(Front-end code change data)
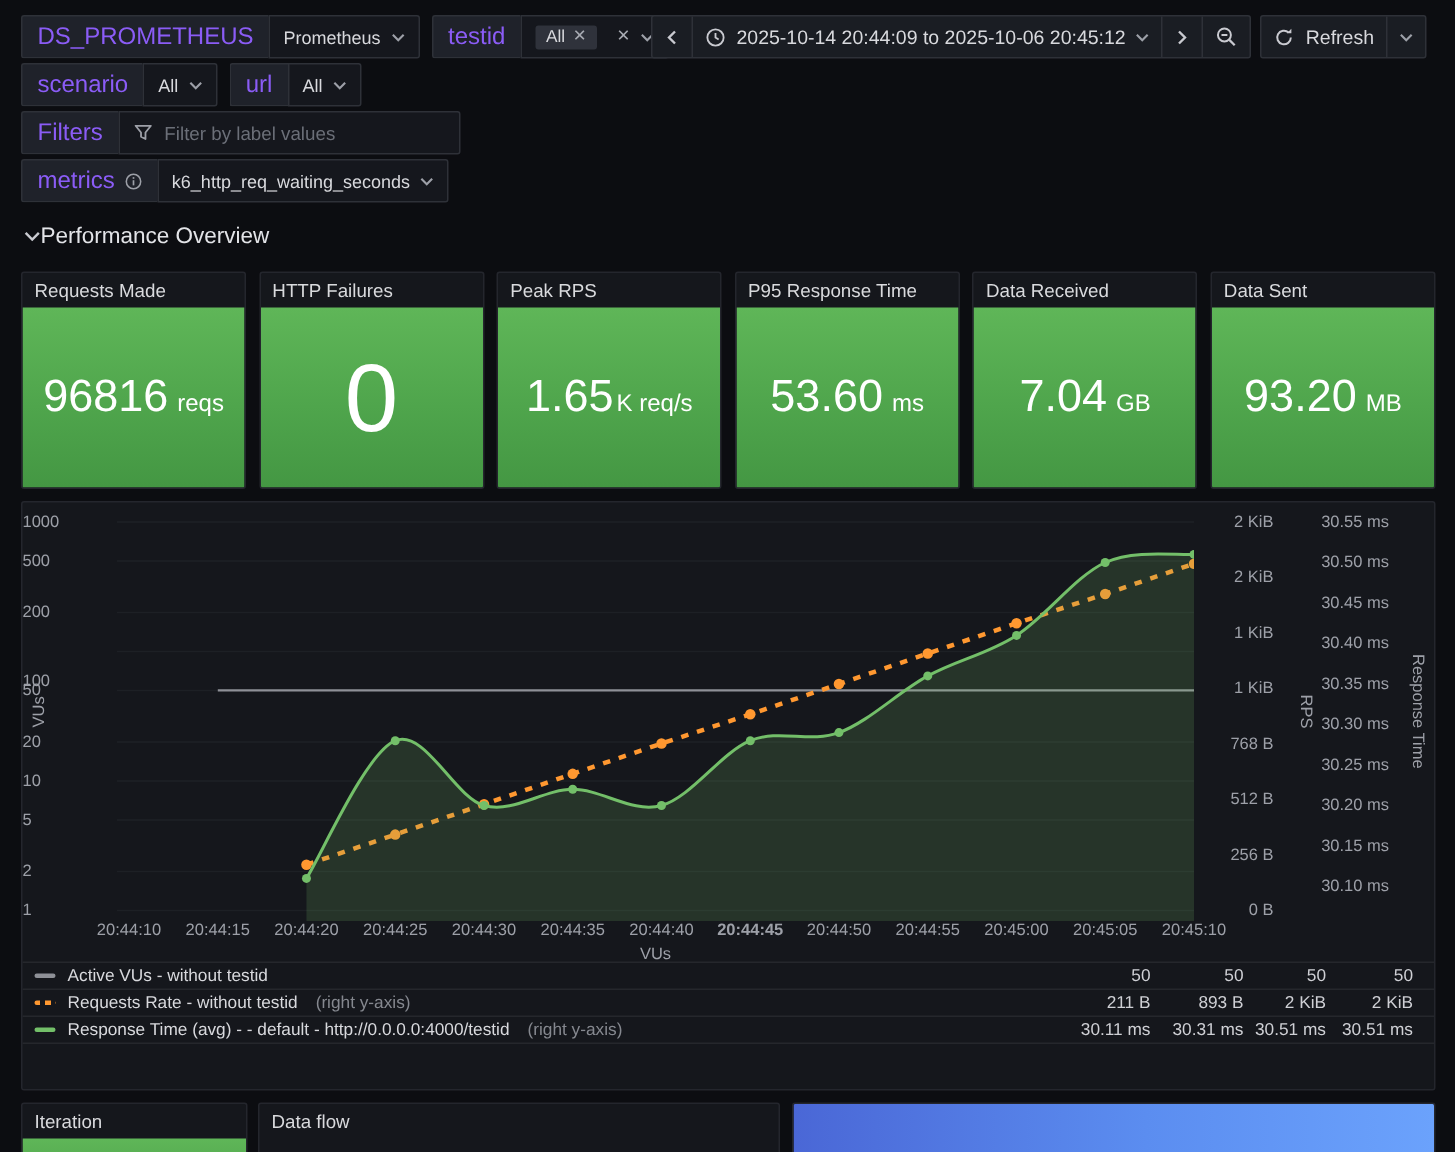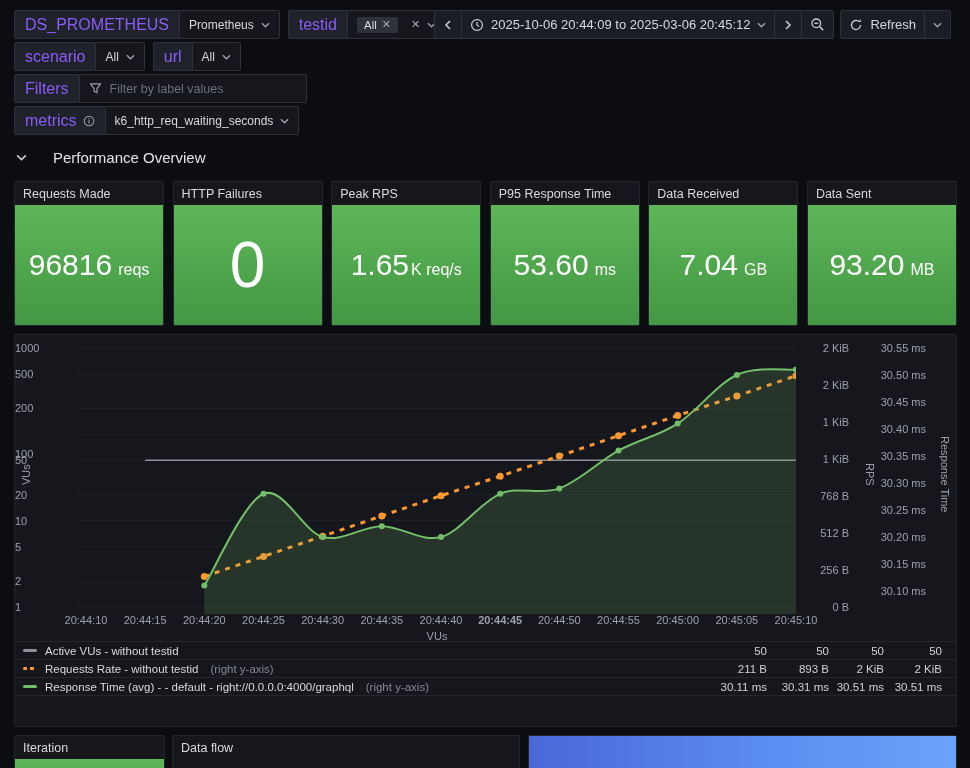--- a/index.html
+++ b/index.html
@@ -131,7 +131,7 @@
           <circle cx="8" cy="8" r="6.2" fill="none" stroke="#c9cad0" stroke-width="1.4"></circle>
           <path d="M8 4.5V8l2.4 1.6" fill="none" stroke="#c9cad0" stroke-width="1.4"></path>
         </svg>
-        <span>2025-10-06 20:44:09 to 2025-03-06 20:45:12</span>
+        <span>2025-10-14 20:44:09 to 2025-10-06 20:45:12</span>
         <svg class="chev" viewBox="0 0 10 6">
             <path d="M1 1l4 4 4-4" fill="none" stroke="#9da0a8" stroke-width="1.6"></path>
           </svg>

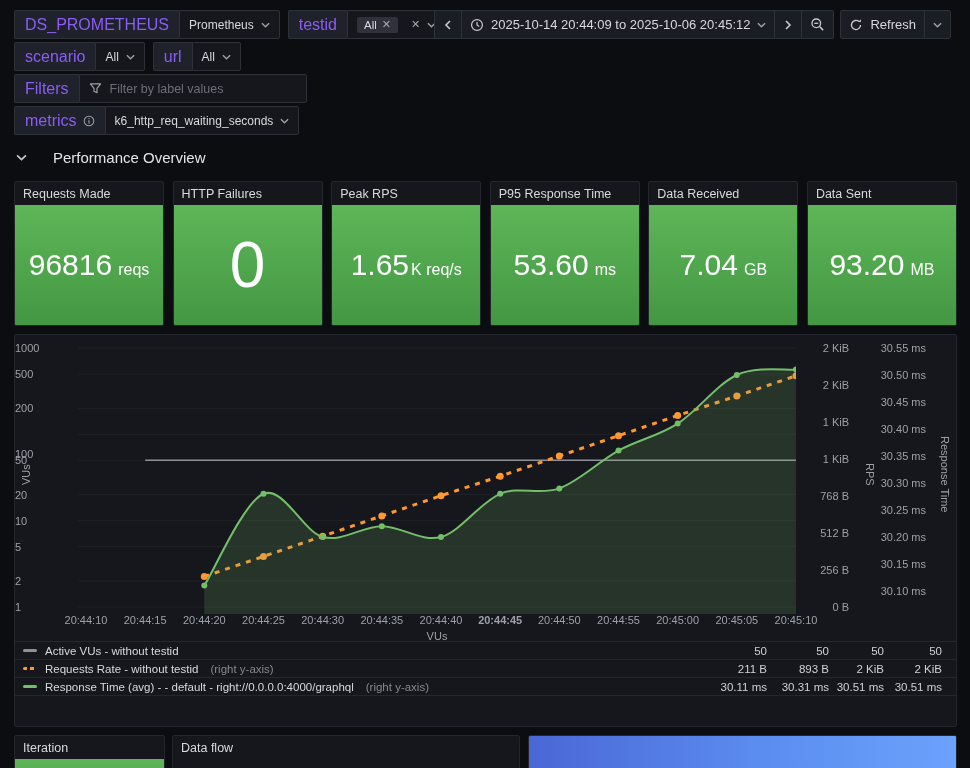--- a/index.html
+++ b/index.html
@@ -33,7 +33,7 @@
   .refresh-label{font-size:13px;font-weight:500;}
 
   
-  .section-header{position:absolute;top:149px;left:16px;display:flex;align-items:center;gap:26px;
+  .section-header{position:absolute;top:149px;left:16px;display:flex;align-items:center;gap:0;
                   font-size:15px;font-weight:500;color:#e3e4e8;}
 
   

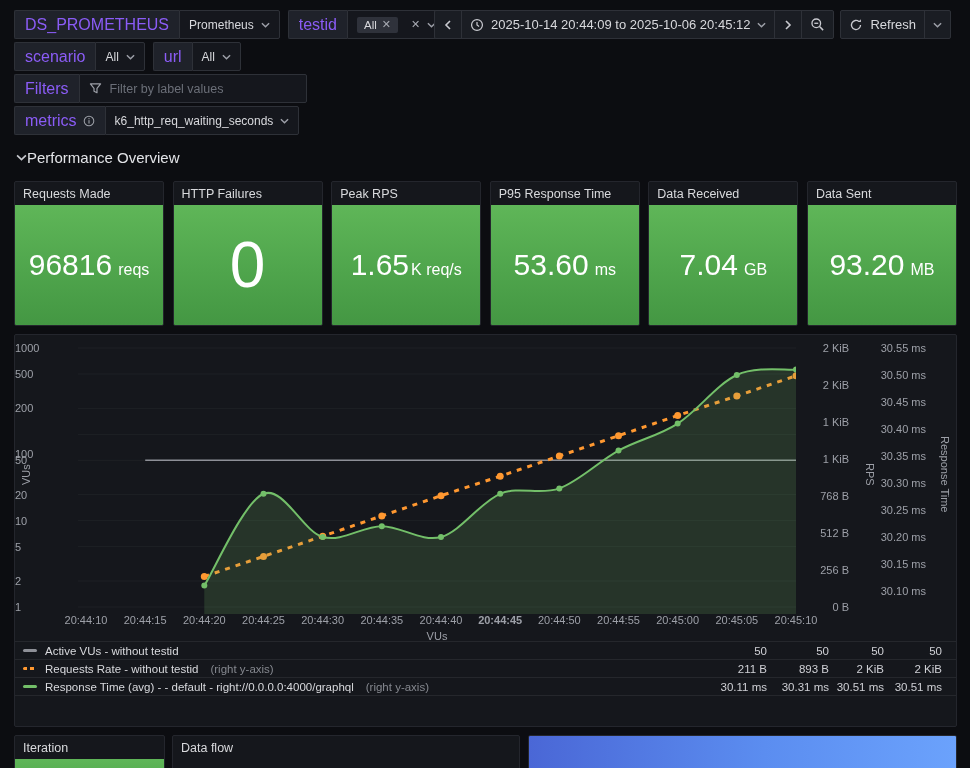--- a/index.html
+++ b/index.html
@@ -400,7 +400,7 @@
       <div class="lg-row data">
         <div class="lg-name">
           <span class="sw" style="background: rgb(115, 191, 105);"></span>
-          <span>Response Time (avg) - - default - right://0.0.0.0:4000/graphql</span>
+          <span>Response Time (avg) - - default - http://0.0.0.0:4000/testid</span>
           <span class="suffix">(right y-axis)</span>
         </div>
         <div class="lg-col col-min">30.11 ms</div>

* About this exercise
Reading through the records above, report each line in which the string "none" is found.

* Your response
           <circle cx="8" cy="8" r="6.2" fill="none" stroke="#c9cad0" stroke-width="1.4"></circle>
           <path d="M8 4.5V8l2.4 1.6" fill="none" stroke="#c9cad0" stroke-width="1.4"></path>
             <path d="M1 1l4 4 4-4" fill="none" stroke="#9da0a8" stroke-width="1.6"></path>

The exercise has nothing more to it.